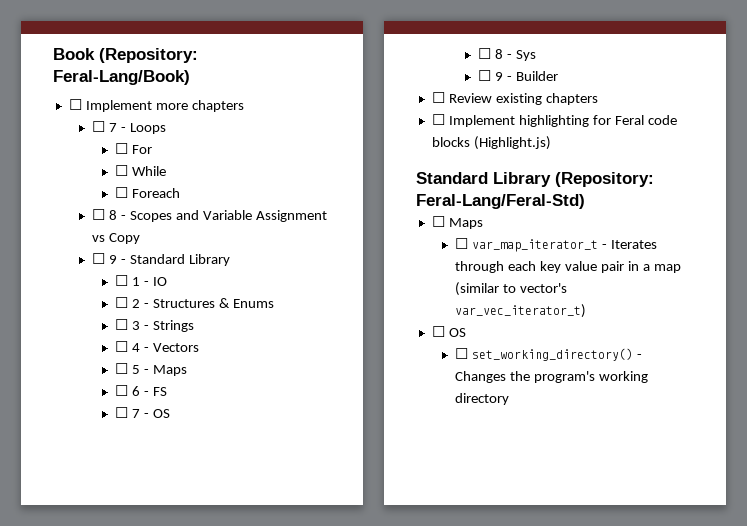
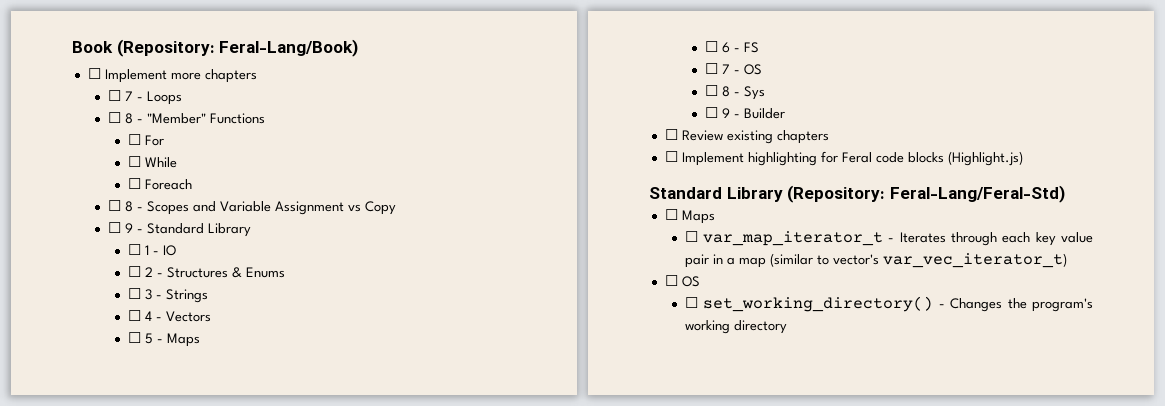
(166, 128) none -> [107,112,265,124] // ☐ 8 - "Member" Functions

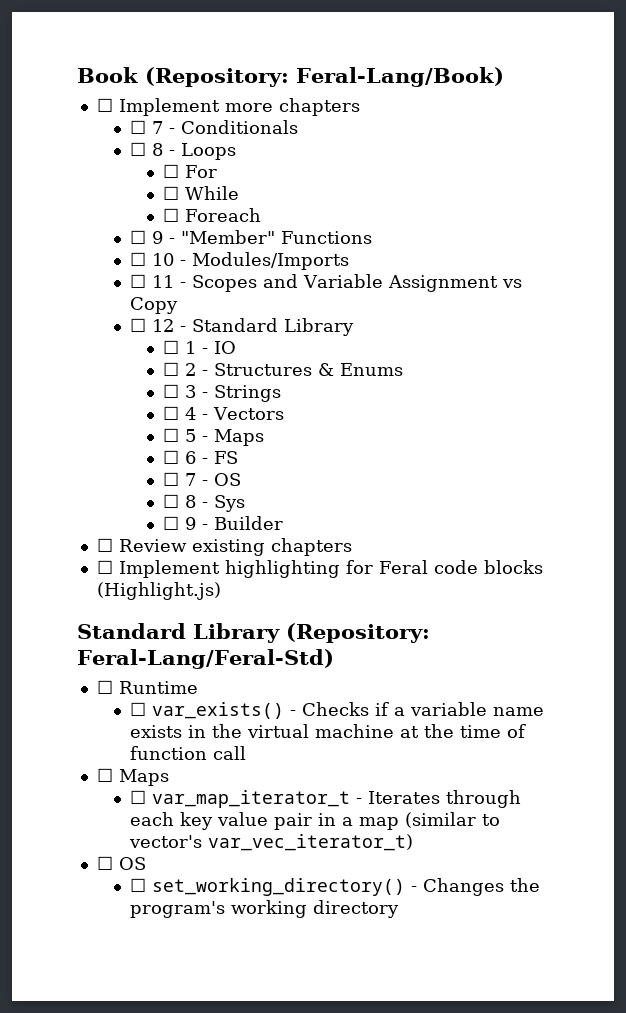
[146,91,182,105] [107,112,265,124] Loops // ☐ 8 - "Member" Functions -> [181,120,299,134] [130,142,237,160] Conditionals // ☐ 8 - Loops
[124,201,133,212] 8 -> [152,230,373,244] [130,252,350,270] [130,274,175,288] 9 - "Member" Functions // ☐ 10 - Modules/Imports // ☐ 11
[124,223,133,233] 9 -> [152,319,175,332] 12
(1065, 194) none -> [96,680,198,694] [130,702,545,719] [130,724,527,738] [130,746,247,760] // ☐ Runtime // ☐ var_exists() - Checks if a variable name exists in the virtual machine at the time of function call

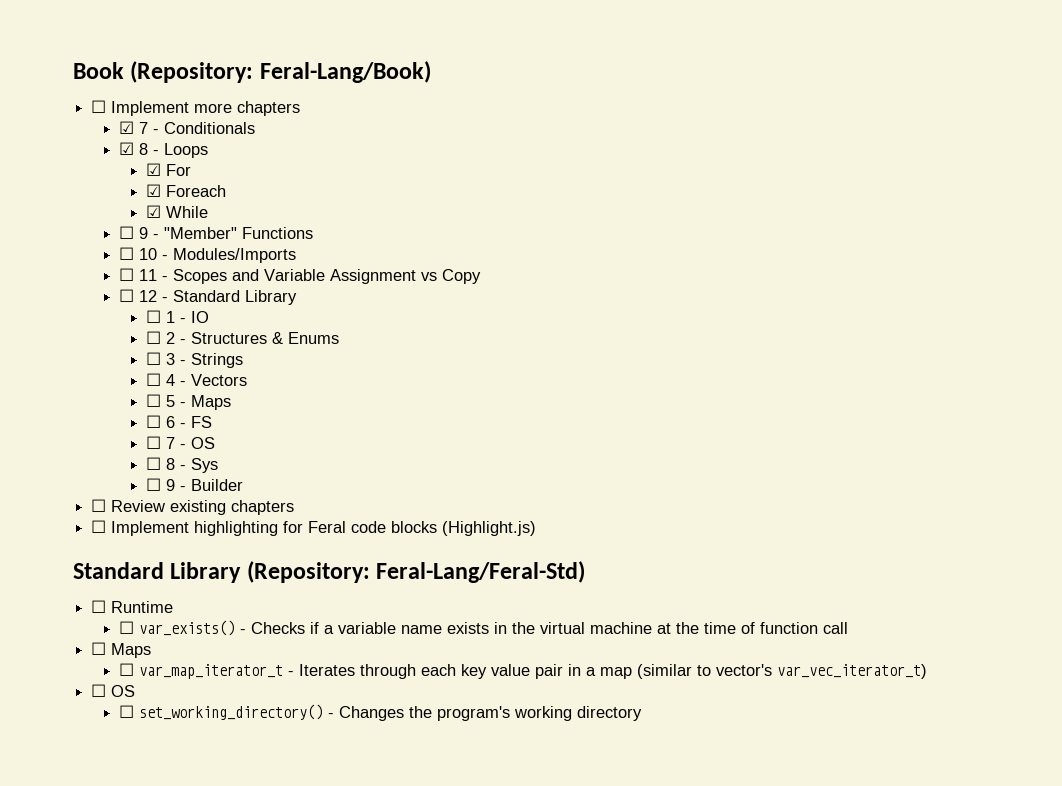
[130,120,147,134] ☐ -> [118,121,134,134] ☑
[130,142,147,156] ☐ -> [118,142,134,155] ☑
[163,164,180,178] ☐ -> [146,163,162,176] ☑
[163,186,180,200] ☐ -> [146,184,227,197] [146,205,162,218] ☑ Foreach // ☑
[163,208,262,222] // ☐ Foreach -> (209, 212) none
------------------------------------------------
» **Assigned task**
Would you set down exactly the lines from the line with "[163,164,180,178] ☐ -> [146,163,162,176] ☑" through the last one in the material?

» **Task output**
[163,164,180,178] ☐ -> [146,163,162,176] ☑
[163,186,180,200] ☐ -> [146,184,227,197] [146,205,162,218] ☑ Foreach // ☑
[163,208,262,222] // ☐ Foreach -> (209, 212) none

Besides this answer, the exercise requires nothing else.